It’s 1979. My dad comes in, holding not one but two VHS tapes. Our VCR is fairly new, and with it came a box of assorted films that were given to us by someone or other. It’s exciting to be able to watch movies at home, whenever we want.

I had been expecting to watch one of my old faves again. After all, I was a wee thing and it was a day that ended in Y, so naturally, I wanted to watch Mary Poppins or The King and I. But my dad came in, and said, “This is the funniest movie ever made,” so I settled in. It turned out to be a long haul since the version we had of the film (in fact, the only version I’ve ever seen) was close to three-and-a-half hours long. And I had that chip you have on your shoulder when you’re a kid about anything new. But, three-and-a-half hours later, we were laughing together.

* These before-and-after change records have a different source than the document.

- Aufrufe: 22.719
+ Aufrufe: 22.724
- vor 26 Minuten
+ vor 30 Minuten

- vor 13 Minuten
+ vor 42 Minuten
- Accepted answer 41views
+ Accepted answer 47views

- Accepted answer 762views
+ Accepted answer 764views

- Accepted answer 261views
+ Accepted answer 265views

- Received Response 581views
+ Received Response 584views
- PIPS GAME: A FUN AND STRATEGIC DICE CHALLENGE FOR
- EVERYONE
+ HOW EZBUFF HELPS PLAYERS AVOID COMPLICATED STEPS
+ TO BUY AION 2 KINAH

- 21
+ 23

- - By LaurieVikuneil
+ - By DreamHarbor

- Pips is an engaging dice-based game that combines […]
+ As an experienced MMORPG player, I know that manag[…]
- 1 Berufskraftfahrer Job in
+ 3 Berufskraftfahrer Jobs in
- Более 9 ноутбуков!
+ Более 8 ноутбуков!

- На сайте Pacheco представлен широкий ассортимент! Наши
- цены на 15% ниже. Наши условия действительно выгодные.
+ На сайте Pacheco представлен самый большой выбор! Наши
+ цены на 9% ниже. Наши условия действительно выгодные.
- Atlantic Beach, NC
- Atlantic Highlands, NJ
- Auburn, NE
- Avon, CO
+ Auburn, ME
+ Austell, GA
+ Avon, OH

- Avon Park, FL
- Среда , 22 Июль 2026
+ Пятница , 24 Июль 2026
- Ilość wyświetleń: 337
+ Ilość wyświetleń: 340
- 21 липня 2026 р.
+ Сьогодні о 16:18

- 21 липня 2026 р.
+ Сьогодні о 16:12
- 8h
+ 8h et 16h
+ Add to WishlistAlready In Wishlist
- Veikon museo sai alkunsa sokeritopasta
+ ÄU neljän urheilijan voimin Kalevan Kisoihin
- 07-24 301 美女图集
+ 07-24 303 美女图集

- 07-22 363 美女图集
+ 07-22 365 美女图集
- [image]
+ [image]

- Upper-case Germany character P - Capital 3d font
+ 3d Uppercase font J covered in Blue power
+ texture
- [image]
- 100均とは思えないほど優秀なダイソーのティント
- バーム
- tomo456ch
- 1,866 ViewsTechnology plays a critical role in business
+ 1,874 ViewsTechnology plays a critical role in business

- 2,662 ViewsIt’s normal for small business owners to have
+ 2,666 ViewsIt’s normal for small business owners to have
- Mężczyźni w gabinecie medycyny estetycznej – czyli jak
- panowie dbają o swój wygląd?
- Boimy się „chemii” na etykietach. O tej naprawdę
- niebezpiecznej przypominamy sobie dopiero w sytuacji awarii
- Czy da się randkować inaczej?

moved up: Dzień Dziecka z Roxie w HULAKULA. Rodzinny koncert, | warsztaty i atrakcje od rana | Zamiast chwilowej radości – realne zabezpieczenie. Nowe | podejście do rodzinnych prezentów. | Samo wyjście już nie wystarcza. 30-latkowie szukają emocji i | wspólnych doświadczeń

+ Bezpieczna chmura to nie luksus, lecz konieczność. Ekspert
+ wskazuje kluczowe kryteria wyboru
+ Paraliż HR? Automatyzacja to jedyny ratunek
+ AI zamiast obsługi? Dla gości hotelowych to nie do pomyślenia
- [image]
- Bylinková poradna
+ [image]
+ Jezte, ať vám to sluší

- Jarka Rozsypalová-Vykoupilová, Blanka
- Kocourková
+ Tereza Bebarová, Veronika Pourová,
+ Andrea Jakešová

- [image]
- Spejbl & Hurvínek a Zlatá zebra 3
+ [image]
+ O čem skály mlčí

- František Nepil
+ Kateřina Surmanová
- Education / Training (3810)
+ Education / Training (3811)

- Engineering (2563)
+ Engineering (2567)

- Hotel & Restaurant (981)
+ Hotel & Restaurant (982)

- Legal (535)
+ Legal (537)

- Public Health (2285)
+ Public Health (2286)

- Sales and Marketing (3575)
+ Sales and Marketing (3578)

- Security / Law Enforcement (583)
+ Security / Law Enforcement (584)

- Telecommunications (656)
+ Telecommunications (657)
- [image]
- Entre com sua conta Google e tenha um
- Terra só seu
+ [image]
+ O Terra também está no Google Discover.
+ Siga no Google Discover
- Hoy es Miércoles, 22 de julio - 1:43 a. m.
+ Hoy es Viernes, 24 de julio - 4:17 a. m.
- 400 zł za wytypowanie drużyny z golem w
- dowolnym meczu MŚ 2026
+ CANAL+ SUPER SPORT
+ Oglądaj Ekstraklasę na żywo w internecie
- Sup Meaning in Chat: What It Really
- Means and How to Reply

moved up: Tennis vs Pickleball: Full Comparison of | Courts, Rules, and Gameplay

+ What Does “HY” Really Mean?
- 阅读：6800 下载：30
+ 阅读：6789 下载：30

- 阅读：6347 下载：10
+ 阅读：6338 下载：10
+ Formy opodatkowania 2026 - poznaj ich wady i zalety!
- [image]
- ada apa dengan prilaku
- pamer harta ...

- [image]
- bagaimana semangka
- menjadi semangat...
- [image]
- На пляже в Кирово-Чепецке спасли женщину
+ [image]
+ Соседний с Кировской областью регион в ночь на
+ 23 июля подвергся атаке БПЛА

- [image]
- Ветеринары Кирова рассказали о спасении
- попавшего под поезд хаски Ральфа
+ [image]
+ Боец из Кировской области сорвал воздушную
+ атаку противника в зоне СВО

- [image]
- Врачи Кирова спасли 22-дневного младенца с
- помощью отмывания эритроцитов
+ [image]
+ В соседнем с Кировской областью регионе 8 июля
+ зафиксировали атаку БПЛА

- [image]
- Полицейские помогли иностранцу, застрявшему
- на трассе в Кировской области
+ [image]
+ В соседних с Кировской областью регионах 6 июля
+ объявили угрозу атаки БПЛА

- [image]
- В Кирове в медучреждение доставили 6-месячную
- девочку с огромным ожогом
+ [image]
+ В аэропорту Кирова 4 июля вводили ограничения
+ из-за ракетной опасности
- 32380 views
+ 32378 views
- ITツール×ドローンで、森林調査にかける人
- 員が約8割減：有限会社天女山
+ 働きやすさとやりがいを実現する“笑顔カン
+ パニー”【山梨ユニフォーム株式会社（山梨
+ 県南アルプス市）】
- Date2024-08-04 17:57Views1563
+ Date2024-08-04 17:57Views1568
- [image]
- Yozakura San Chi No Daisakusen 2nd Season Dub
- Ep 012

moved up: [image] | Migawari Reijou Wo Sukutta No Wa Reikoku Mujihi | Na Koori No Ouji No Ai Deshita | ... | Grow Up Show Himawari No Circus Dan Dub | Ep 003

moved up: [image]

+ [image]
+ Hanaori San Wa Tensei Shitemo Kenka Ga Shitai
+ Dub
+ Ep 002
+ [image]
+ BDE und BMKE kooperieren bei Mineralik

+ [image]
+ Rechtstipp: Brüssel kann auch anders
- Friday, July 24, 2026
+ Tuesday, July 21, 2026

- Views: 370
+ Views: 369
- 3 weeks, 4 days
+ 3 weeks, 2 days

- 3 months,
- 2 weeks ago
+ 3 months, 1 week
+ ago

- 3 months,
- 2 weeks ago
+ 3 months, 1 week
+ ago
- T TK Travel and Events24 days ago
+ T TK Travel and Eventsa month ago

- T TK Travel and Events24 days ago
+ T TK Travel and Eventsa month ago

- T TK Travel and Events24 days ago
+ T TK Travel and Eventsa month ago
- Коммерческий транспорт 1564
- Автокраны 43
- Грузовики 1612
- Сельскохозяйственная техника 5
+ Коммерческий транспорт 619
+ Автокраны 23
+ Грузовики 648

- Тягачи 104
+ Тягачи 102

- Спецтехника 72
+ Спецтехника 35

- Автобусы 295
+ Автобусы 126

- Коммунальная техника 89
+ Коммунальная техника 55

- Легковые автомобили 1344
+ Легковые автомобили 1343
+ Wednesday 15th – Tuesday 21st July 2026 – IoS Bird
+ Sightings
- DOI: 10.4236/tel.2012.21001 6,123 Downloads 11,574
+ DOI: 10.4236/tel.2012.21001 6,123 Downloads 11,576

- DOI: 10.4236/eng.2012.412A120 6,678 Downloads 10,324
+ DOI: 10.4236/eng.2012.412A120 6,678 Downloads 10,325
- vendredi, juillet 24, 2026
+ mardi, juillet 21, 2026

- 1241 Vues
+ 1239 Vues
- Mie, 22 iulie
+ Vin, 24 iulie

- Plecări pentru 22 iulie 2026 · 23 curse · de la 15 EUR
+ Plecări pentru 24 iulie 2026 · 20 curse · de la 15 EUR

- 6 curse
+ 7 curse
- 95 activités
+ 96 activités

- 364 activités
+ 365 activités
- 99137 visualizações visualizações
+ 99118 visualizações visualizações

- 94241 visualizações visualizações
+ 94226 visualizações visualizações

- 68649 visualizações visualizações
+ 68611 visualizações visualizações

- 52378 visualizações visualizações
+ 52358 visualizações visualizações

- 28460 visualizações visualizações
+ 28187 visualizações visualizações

It was 1963, and Stanley Kramer wasn’t messing around. He had never made a comedy before, but he decided that not only was he going to make a comedy, he was going to make the comedy. I don’t know if it had previously occurred to anyone that a funny movie could also be an epic movie, but that’s what’s going on here. They lean into the size and scope of the thing big-time. Absolutely everything about this film is extra, from the story to the filming to the cast to the credits. Ever listen to the lyrics to the theme song? So very extra.

Far too much of the cast squeezed into one taxi.

The story is fairly straightforward. Once upon a time, a guy called Smiler Grogan (Jimmy Durante) made off with lots of money and buried it for safekeeping. A bunch of years later, Smiler wrecks his car on a lonely stretch of highway in the California hills. Passing motorists try to come to his aid, but they are too late. His last words and legacy are to tell the Samaritans about the money, and where they can find it. It’s in a certain park, he says, under “a big W.” Then he literally kicks the bucket (tiny me needed to have that joke explained). The motorists don’t really know what to make of this, but the movie audience knows at this moment exactly what it’s in for.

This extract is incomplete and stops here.